Task:
Nothing but the lines from the one with "<td>185</td>" down to the one with "<td>77</td>" should be returned, exactly and with both ends included, from the material below.

━━ Record extracts

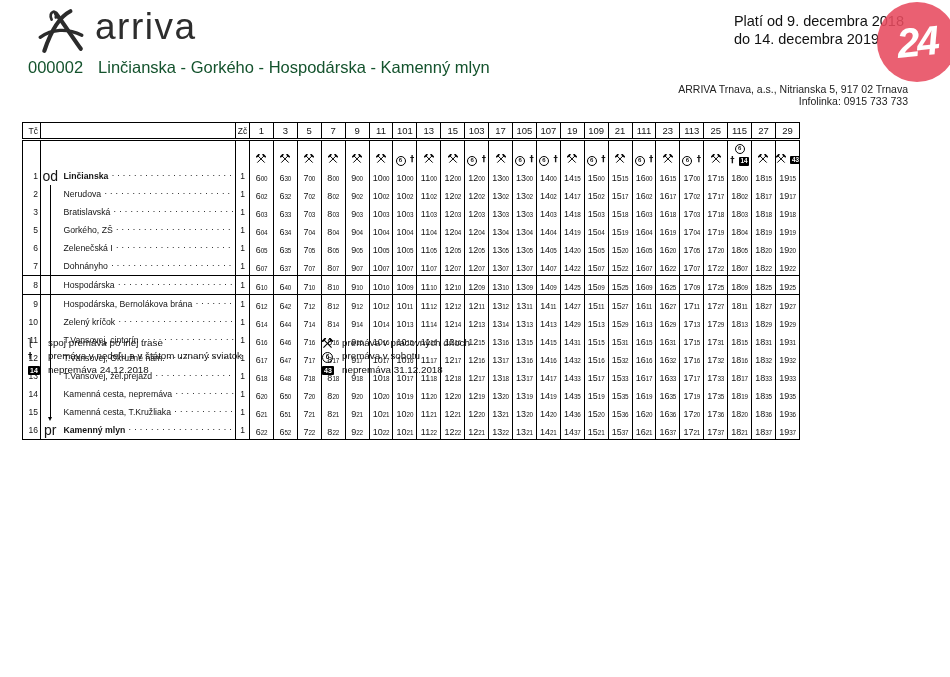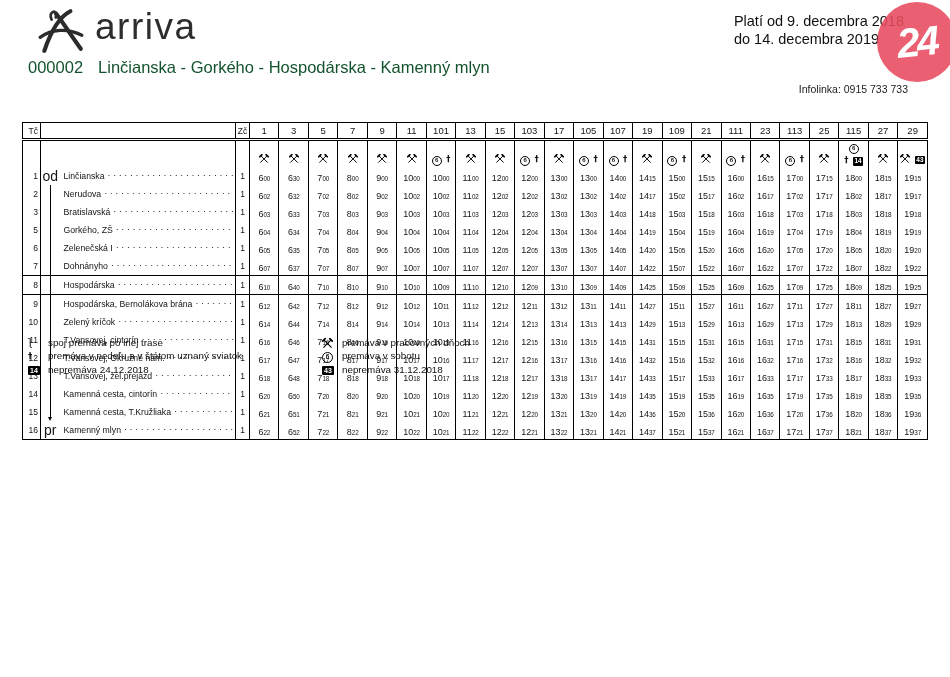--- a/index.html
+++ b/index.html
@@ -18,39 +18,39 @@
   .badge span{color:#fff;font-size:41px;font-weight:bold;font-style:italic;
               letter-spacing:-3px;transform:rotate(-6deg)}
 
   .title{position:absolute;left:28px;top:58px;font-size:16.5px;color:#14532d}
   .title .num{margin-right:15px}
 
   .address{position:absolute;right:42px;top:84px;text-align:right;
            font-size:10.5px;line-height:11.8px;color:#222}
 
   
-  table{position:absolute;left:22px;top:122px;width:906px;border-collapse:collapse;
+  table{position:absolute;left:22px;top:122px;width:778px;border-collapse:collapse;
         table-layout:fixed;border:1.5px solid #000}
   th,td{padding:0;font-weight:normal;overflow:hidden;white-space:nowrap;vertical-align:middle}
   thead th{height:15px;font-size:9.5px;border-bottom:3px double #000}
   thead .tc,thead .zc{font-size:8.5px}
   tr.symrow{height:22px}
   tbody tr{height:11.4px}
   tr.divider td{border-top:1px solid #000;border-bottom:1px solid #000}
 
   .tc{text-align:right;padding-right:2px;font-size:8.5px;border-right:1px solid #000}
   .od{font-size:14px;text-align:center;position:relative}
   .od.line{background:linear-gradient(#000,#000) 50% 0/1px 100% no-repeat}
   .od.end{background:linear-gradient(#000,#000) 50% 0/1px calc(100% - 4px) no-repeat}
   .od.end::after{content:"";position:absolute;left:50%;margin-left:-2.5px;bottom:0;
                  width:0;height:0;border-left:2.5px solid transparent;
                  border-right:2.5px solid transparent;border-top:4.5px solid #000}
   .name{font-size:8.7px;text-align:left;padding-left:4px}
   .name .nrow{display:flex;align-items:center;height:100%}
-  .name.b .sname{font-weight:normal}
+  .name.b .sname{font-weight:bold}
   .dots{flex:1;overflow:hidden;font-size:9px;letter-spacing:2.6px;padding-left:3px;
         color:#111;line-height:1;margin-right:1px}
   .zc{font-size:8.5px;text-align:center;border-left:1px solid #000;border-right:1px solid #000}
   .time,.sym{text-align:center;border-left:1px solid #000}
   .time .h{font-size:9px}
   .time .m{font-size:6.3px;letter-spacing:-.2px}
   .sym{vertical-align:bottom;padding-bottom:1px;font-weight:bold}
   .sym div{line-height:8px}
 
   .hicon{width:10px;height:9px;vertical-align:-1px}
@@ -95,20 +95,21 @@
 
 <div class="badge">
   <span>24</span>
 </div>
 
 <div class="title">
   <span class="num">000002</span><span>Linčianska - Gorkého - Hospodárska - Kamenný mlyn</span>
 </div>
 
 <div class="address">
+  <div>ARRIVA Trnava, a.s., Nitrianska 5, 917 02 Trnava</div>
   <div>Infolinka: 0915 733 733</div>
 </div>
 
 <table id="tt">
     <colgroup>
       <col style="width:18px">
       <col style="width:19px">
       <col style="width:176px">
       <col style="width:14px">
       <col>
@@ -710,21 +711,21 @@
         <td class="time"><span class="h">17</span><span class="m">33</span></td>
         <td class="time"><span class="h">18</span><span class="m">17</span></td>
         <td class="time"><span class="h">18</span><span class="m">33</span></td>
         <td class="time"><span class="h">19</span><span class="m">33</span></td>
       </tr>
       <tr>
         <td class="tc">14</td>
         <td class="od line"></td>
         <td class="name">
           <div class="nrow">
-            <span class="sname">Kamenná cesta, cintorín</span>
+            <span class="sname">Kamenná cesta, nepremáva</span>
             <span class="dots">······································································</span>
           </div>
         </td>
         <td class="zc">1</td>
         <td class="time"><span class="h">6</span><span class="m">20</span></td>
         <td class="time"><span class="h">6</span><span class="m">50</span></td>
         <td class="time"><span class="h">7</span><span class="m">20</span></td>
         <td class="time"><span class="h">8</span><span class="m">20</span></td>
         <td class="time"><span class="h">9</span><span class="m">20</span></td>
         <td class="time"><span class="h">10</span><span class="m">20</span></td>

━━━━
━━ Record extracts

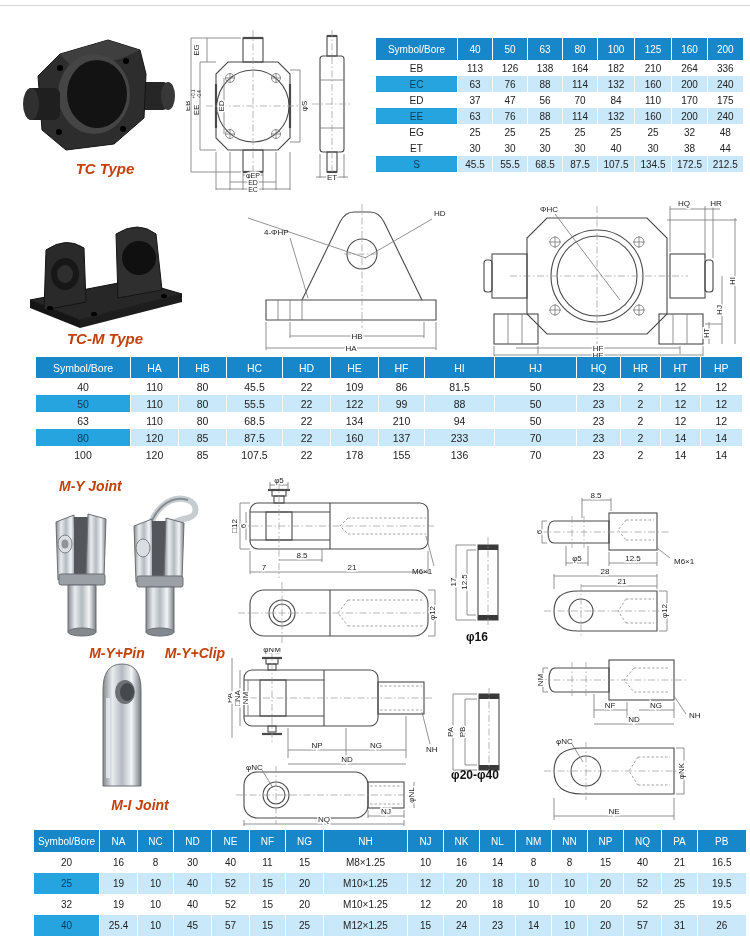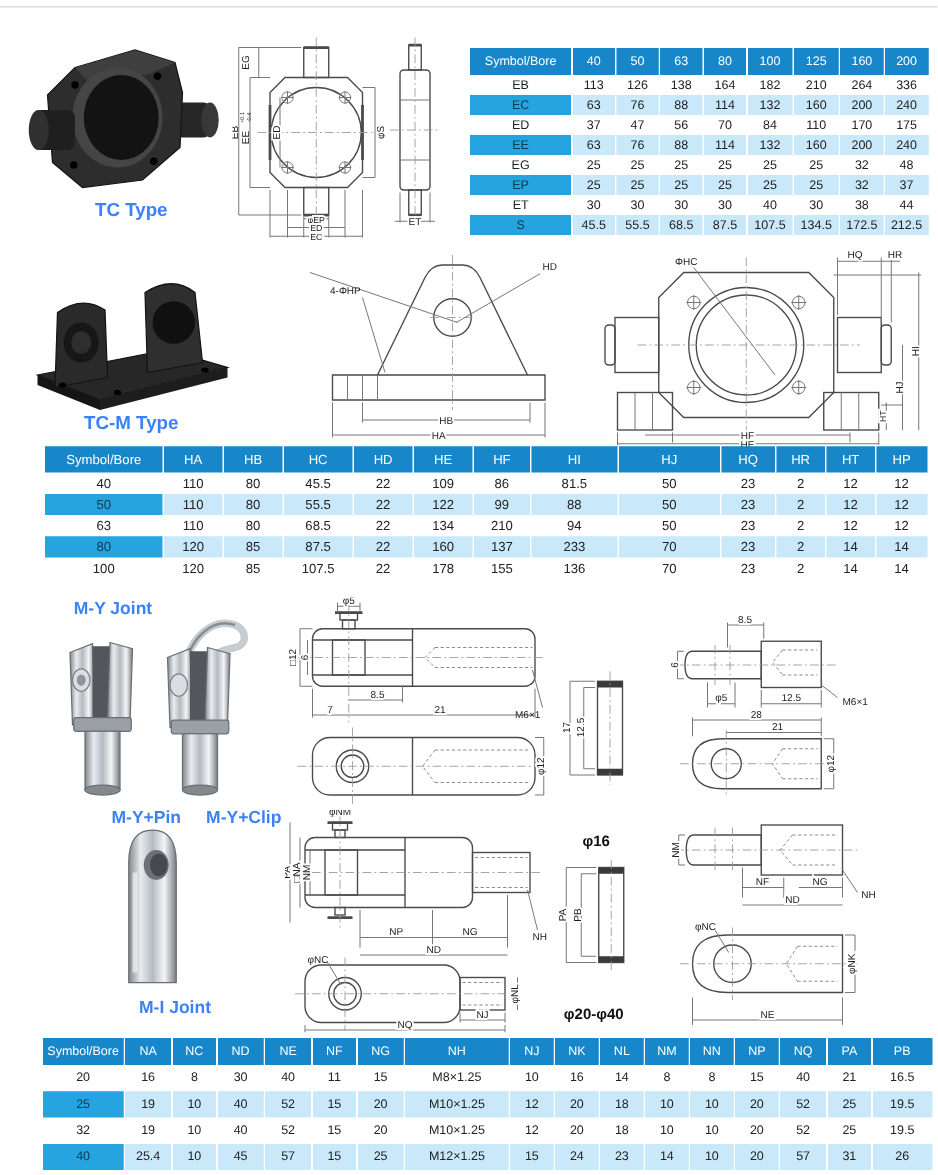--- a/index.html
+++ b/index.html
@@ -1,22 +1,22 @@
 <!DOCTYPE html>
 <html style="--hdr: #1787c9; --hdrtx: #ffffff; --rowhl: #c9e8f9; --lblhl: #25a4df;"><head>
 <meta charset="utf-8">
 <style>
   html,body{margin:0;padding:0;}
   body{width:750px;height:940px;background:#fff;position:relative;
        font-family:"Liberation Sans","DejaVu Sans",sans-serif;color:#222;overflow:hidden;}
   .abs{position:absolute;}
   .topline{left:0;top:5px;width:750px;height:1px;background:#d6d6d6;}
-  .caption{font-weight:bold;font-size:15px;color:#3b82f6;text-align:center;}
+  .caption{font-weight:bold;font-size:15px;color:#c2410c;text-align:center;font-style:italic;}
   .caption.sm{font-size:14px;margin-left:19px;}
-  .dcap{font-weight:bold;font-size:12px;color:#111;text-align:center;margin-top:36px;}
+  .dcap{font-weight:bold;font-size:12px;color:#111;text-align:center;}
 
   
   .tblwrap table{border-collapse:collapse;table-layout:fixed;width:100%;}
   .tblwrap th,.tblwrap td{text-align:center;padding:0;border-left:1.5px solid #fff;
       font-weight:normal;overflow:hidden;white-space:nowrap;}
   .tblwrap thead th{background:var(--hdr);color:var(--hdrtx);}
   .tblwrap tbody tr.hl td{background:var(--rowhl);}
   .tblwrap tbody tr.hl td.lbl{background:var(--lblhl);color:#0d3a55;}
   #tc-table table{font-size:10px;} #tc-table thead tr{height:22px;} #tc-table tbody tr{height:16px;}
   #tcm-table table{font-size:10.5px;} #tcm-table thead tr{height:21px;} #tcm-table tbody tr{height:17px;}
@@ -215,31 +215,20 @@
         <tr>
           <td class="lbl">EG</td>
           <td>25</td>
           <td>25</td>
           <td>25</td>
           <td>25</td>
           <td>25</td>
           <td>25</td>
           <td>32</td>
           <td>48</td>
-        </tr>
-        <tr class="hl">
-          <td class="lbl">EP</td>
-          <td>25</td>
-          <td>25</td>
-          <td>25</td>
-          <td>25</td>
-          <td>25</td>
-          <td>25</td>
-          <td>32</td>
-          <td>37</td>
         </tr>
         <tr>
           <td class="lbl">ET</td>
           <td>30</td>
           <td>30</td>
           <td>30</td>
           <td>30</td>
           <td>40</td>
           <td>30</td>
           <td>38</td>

━━━━
━━ Record extracts

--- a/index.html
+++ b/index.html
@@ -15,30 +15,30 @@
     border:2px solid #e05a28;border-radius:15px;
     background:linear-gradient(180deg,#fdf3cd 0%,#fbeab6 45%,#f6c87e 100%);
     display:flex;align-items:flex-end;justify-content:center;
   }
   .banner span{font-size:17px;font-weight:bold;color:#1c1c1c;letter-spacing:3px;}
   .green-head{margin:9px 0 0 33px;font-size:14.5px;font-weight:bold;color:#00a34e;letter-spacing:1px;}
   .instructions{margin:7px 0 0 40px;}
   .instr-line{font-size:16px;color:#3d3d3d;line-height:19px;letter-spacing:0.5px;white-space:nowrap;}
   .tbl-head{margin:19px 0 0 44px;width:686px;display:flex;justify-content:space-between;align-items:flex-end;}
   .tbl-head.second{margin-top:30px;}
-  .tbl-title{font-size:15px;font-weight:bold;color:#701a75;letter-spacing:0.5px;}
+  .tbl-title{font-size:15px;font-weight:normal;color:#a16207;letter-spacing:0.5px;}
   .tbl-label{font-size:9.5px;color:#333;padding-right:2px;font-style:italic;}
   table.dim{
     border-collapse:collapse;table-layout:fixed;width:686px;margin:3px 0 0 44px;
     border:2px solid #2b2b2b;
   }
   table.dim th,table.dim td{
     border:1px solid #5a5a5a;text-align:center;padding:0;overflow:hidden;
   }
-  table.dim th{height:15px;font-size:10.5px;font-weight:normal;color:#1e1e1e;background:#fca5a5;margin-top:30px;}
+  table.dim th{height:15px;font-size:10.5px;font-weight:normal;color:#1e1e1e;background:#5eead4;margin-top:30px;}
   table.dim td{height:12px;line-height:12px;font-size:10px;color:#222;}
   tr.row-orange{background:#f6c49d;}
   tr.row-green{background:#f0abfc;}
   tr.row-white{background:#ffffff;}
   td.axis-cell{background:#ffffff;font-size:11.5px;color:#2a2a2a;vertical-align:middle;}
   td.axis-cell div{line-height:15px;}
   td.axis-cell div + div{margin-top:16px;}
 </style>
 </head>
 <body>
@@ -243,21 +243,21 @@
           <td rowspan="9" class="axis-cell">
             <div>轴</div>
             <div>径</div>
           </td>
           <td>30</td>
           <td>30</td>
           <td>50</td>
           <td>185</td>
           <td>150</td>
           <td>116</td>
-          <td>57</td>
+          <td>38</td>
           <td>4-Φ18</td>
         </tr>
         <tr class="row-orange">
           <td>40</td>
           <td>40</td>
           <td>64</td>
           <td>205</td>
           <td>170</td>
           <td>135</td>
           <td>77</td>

━━━━

Written answer:
           <td>185</td>
           <td>150</td>
           <td>116</td>
-          <td>57</td>
+          <td>38</td>
           <td>4-Φ18</td>
         </tr>
         <tr class="row-orange">
           <td>40</td>
           <td>40</td>
           <td>64</td>
           <td>205</td>
           <td>170</td>
           <td>135</td>
           <td>77</td>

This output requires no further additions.